Only a few hours ago Anthony Bourdain was tragically found unresponsive in his hotel room in eastern France, near the Rhine river. Bourdain was known the world over for his shows and books on international cuisine, especially French.
He was also Jewish from his mother's side, and actually visited Israel, Jerusalem and the Kotel during a show in 2013, even putting on Tefilin at the Western Wall.
I'd like to spend a few moments on cooking in his honor - no, I won't be giving you recipes, unless you're looking for the recipe for bagels and lox - but about something that we can really take as a personal lesson in our daily lives, outside of breakfast, lunch and dinner.
Cooking is a real art, like Anthony Bourdain would say. It's a true art because, like art, it's all about taking something that while standing alone can be plain, bland or outright unpalatable, and altering or mixing it until it becomes a delicacy. Art, too, is the same. One solid color is not and cannot be art. Yet that same color, when mixed with others by the perfect stroke and touch of the artist, becomes art.
This is also the lesson of a beautiful Mitzvah (commandment) which we read about in this week's Torah portion: The Mitzvah of Challah.
The original Mitzvah is to take a piece of each batch of dough we make and give it to charity. But we also use the name for the special bread which we eat on Shabbat and special occasions.

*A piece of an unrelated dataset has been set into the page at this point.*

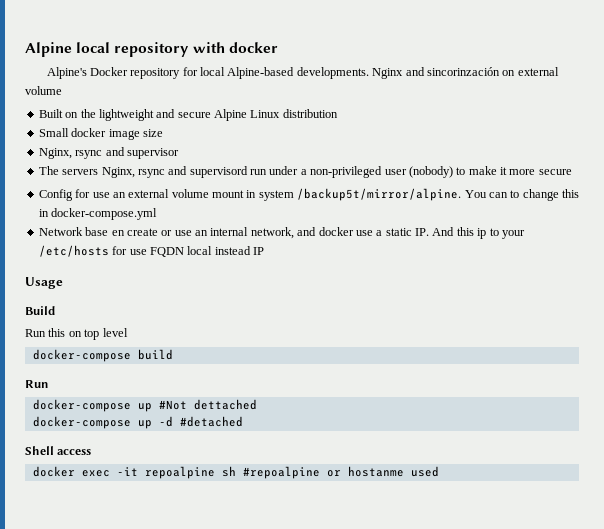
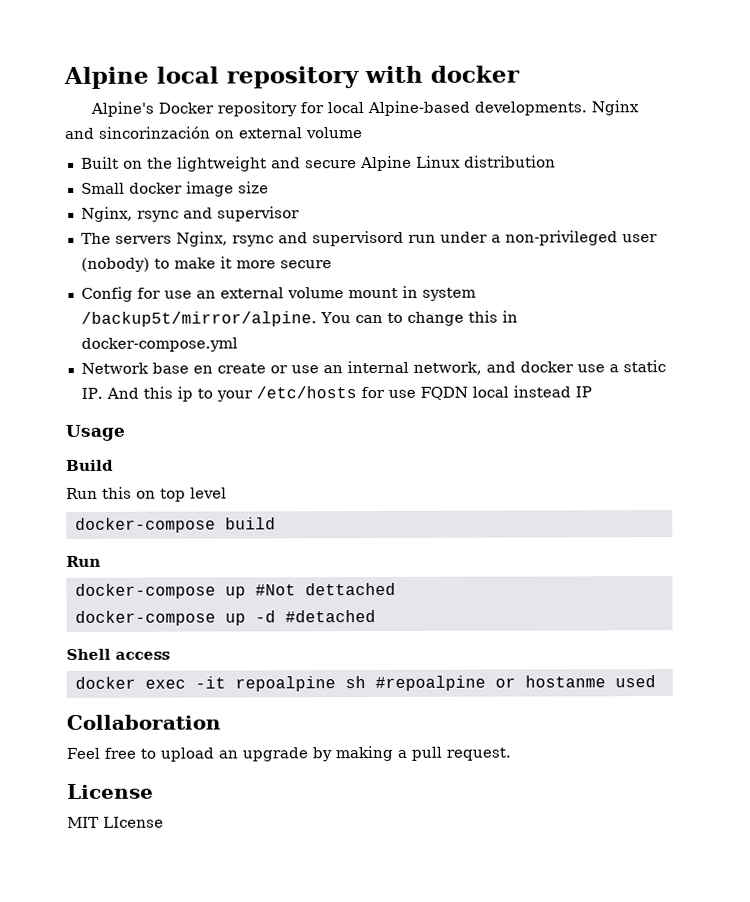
(439, 471) none -> [66,714,221,730] [66,745,511,762] [67,783,154,799] [67,816,164,828] // Collaboration // Feel free to upload an upgrade by making a pull request. // License // MIT LIcense

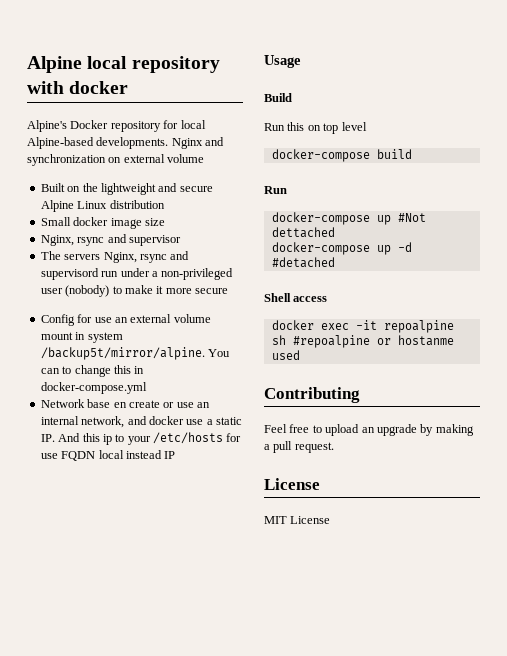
[98,126,211,139] sincorinzación -> [27,154,106,166] synchronization
[66,714,221,730] Collaboration -> [264,387,360,403] Contributing
[103,816,164,828] LIcense -> [290,516,331,524] License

Chalah is made of flour, water and several other ingredients. These ingredients, while standing alone, are hardly edible. Yet when we take them and mix them together in proper amounts they become the delicious Challah that we know.
This is a life lesson that is at the very heart of Judaism:
Life is a large accumulation of many ingredients. Just like cooking, each ingredient alone can be bland and meaningless. Our job is to blend them, to mix them all together in perfect harmony until a beautiful Challah, crème brûlée or gefilte fish come out of the oven.
The Torah gives us the gift of inner purpose and meaning, enabling us to take the hodgepodge of unconnected, chaotic details and blend them altogether into a beautiful mosaic of meaningful living. It enables us to find inner peace and direction on even the most chaotic of days. It's the glue that can bring our whole life together and transform our many 'ingredients' into a culinary masterpiece.
Bon appetit!
May Anthony's Neshama find true peace in Gan Eden and may his mourners be comforted.